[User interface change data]
-- -- --

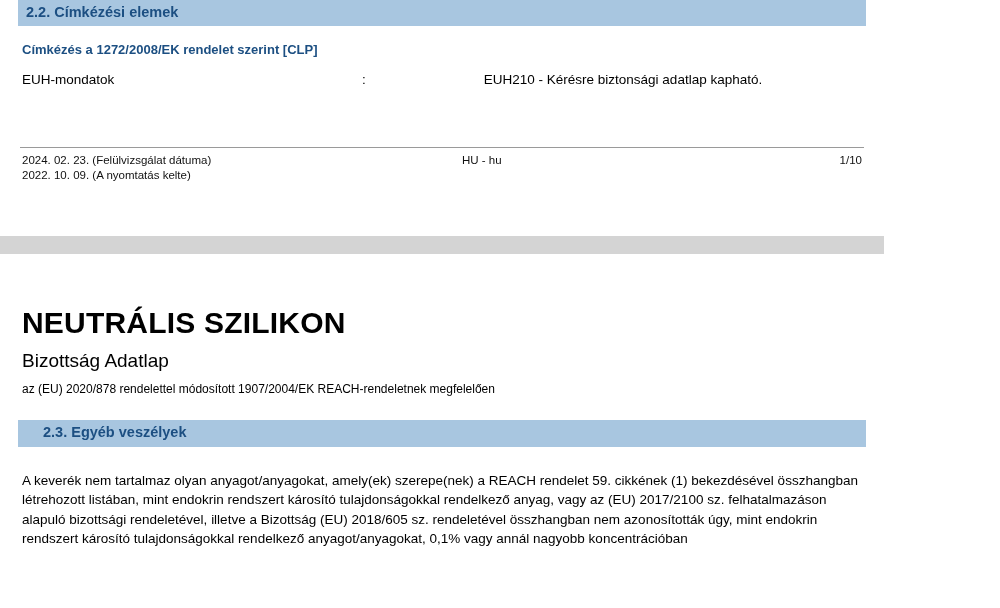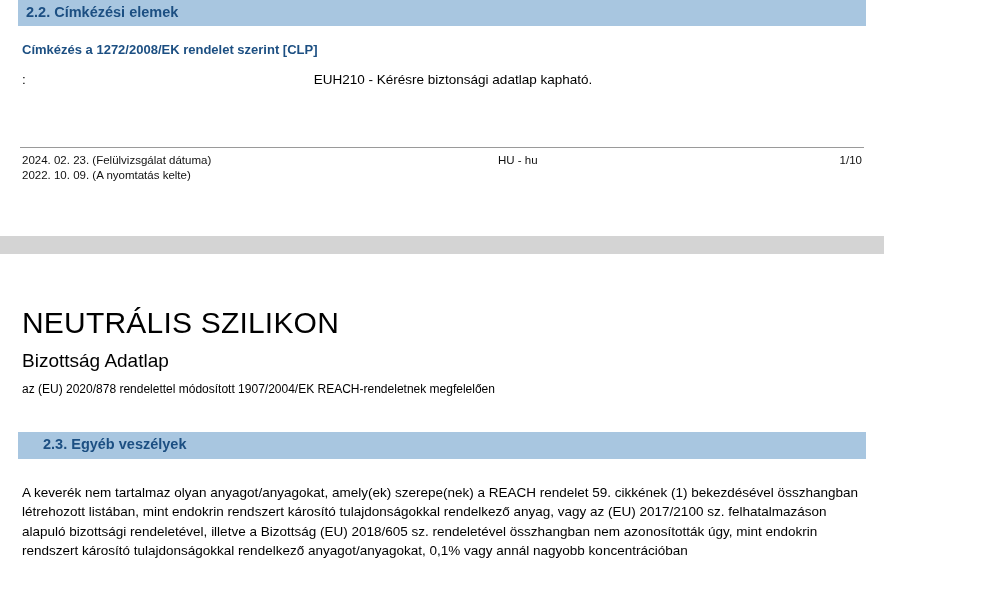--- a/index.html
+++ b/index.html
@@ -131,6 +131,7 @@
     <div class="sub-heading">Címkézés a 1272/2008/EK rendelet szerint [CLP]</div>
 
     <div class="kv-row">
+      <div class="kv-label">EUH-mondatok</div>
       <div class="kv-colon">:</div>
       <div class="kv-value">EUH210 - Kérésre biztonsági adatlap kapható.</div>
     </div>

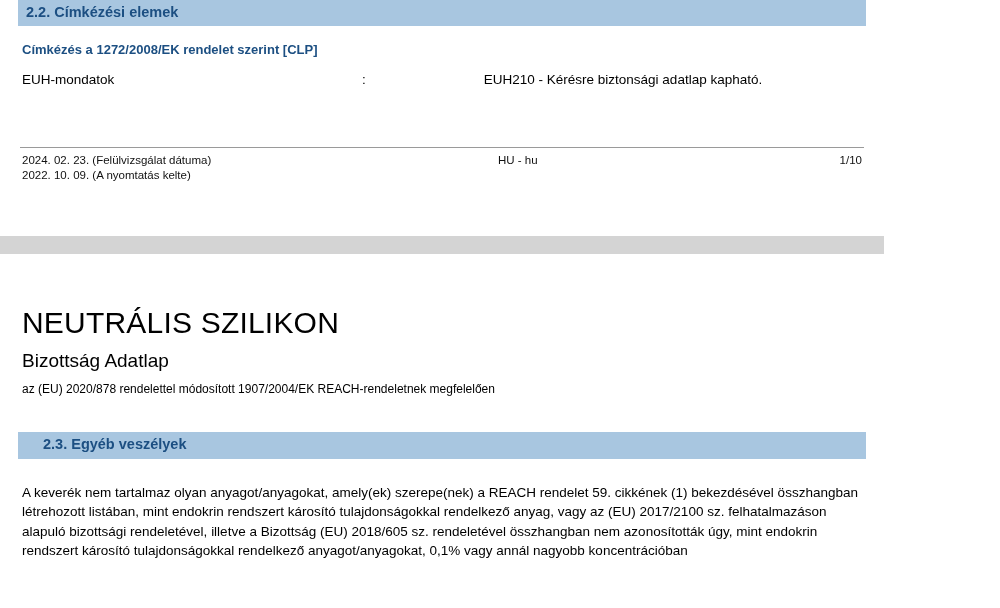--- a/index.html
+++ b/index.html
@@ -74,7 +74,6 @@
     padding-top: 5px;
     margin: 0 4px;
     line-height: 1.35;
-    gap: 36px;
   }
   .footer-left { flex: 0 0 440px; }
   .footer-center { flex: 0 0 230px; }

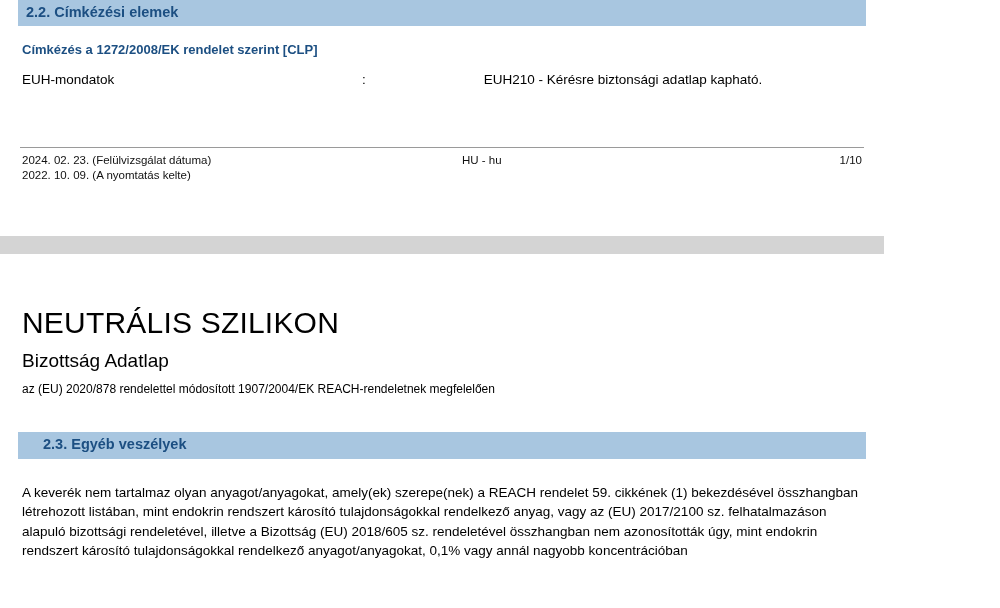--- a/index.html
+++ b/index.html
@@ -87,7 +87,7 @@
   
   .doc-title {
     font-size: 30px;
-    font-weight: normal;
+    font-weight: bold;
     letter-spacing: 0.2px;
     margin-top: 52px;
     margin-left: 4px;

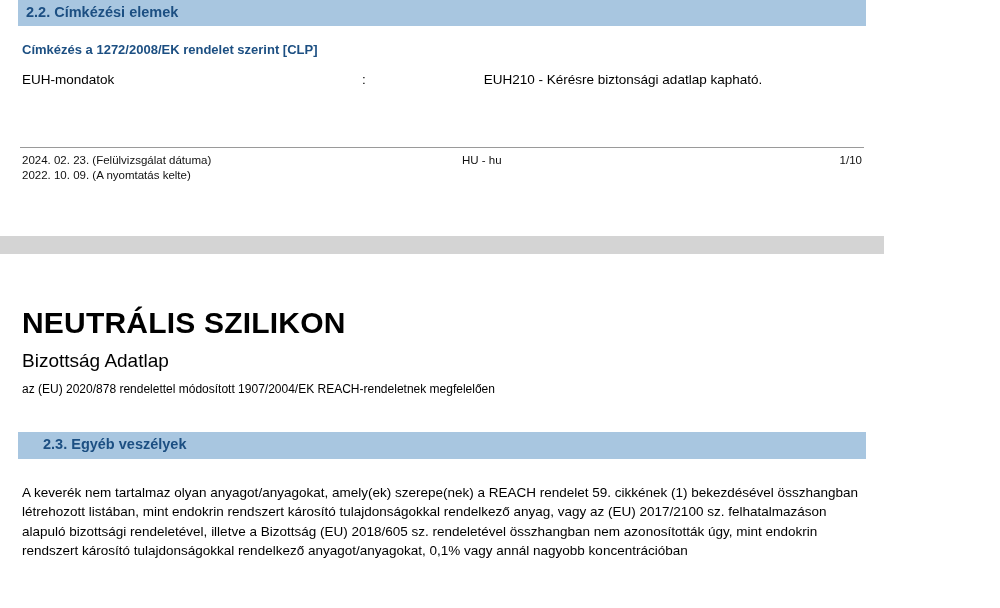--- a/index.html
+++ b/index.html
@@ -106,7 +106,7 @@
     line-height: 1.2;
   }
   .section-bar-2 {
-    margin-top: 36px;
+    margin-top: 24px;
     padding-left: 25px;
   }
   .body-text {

-- -- --

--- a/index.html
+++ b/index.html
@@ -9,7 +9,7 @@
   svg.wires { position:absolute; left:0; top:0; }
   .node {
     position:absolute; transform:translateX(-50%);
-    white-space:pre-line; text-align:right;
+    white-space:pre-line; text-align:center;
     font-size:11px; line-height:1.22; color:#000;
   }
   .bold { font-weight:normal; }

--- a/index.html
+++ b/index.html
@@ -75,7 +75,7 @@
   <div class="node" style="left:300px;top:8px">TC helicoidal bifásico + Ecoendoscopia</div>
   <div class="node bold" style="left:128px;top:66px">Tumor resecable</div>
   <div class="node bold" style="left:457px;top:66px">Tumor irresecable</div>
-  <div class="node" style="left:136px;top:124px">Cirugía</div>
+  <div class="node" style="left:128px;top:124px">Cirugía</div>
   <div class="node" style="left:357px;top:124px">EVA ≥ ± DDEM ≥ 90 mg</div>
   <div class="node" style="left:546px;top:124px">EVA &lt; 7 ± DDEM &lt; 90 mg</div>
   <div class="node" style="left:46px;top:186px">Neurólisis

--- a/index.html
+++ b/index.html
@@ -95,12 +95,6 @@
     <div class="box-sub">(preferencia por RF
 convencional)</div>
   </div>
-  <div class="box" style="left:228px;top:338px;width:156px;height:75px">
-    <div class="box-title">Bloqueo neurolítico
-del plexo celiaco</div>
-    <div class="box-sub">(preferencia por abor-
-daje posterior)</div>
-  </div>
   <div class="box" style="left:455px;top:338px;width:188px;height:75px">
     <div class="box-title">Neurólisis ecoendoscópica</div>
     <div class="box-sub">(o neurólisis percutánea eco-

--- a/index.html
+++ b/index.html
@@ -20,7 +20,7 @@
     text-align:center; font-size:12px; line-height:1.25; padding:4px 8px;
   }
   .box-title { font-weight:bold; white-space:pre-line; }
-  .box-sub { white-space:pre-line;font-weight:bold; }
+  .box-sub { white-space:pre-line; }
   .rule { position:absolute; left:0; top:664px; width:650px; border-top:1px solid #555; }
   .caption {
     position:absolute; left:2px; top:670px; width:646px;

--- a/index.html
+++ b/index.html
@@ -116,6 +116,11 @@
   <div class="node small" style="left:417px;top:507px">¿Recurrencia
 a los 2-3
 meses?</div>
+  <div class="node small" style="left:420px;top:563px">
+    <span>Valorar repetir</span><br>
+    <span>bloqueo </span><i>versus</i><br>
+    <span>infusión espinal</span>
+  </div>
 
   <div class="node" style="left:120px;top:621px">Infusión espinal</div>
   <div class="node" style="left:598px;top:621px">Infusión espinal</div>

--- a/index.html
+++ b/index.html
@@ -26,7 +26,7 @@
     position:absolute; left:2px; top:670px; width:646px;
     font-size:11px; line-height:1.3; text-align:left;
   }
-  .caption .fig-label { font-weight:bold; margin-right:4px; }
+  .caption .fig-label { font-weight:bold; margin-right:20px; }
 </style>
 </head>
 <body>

-- -- --

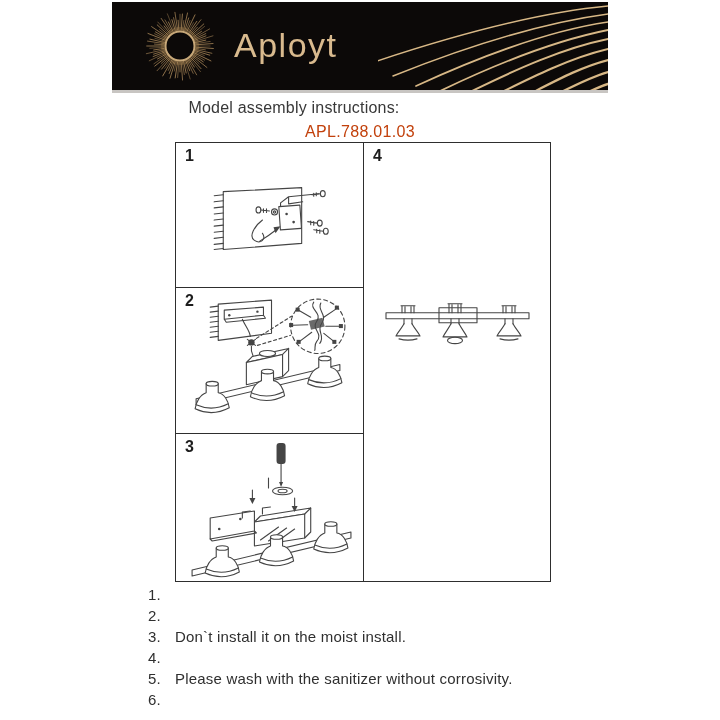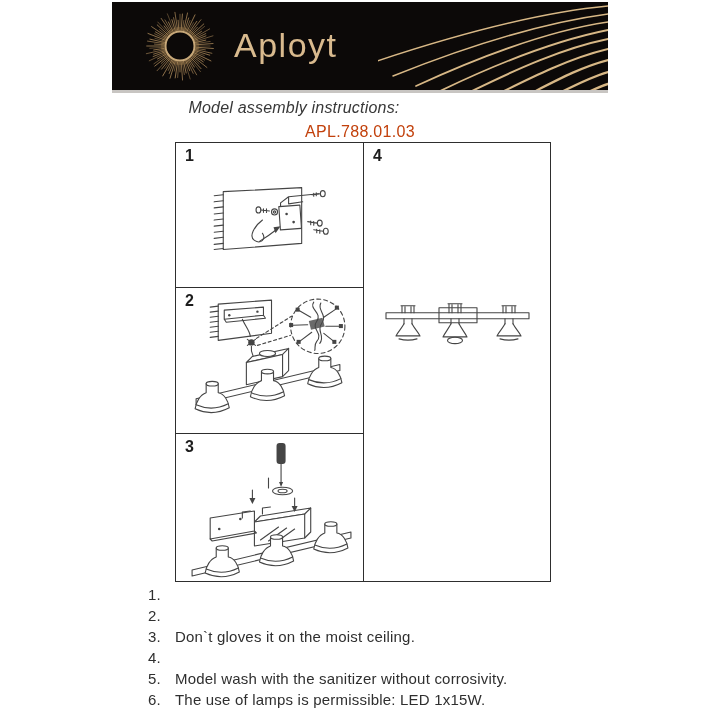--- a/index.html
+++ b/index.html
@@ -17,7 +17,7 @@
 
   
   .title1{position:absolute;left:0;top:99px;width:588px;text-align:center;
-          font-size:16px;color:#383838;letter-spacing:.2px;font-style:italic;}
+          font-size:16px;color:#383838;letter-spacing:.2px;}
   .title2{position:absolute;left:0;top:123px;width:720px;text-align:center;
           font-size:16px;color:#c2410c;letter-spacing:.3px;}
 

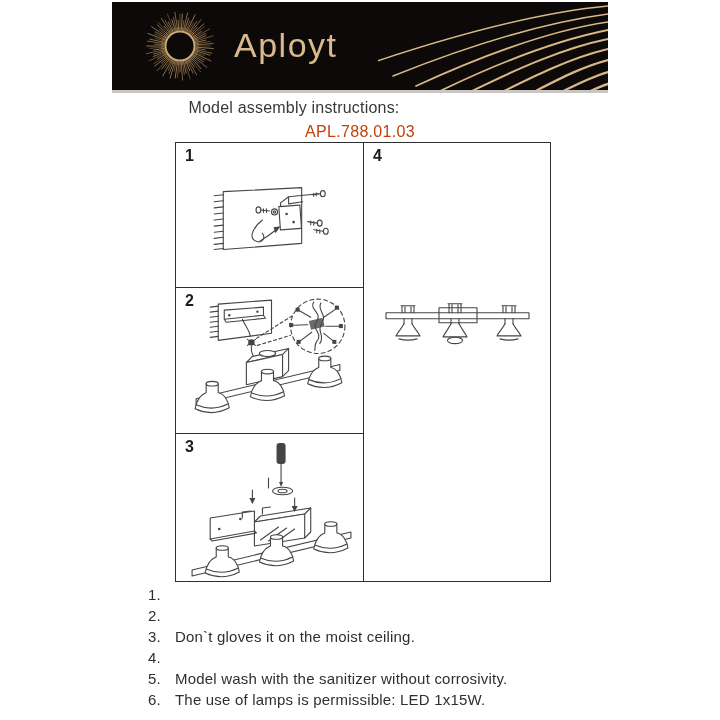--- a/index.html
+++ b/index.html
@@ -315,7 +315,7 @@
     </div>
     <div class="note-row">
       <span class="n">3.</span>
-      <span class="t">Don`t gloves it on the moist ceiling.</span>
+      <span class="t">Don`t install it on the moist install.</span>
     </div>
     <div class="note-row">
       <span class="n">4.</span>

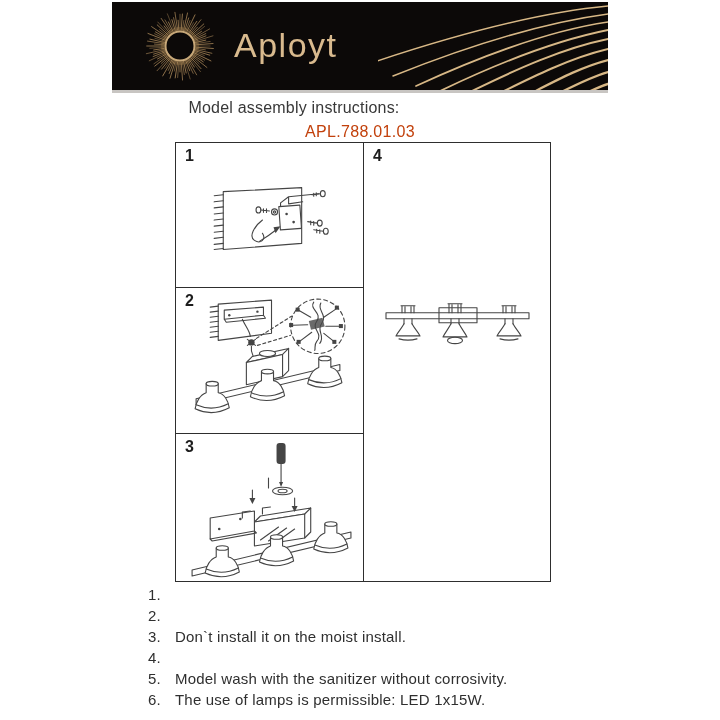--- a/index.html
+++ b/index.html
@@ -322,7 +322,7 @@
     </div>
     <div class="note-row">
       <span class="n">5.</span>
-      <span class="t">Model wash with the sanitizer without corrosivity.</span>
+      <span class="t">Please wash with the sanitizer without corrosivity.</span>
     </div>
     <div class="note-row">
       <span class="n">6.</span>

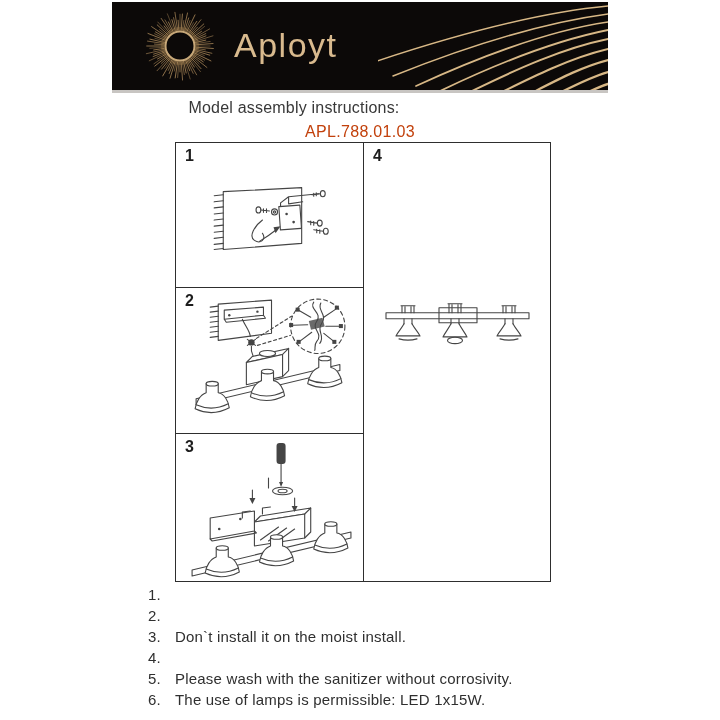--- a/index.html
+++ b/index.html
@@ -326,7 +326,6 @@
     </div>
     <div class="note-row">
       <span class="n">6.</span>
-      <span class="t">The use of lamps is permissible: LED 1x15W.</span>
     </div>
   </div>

-- -- --

Work to complete ▸
Each line holding "Cirugía" in the records should be copied out.

Output for this exercise ▸
-  <div class="node" style="left:136px;top:124px">Cirugía</div>
+  <div class="node" style="left:128px;top:124px">Cirugía</div>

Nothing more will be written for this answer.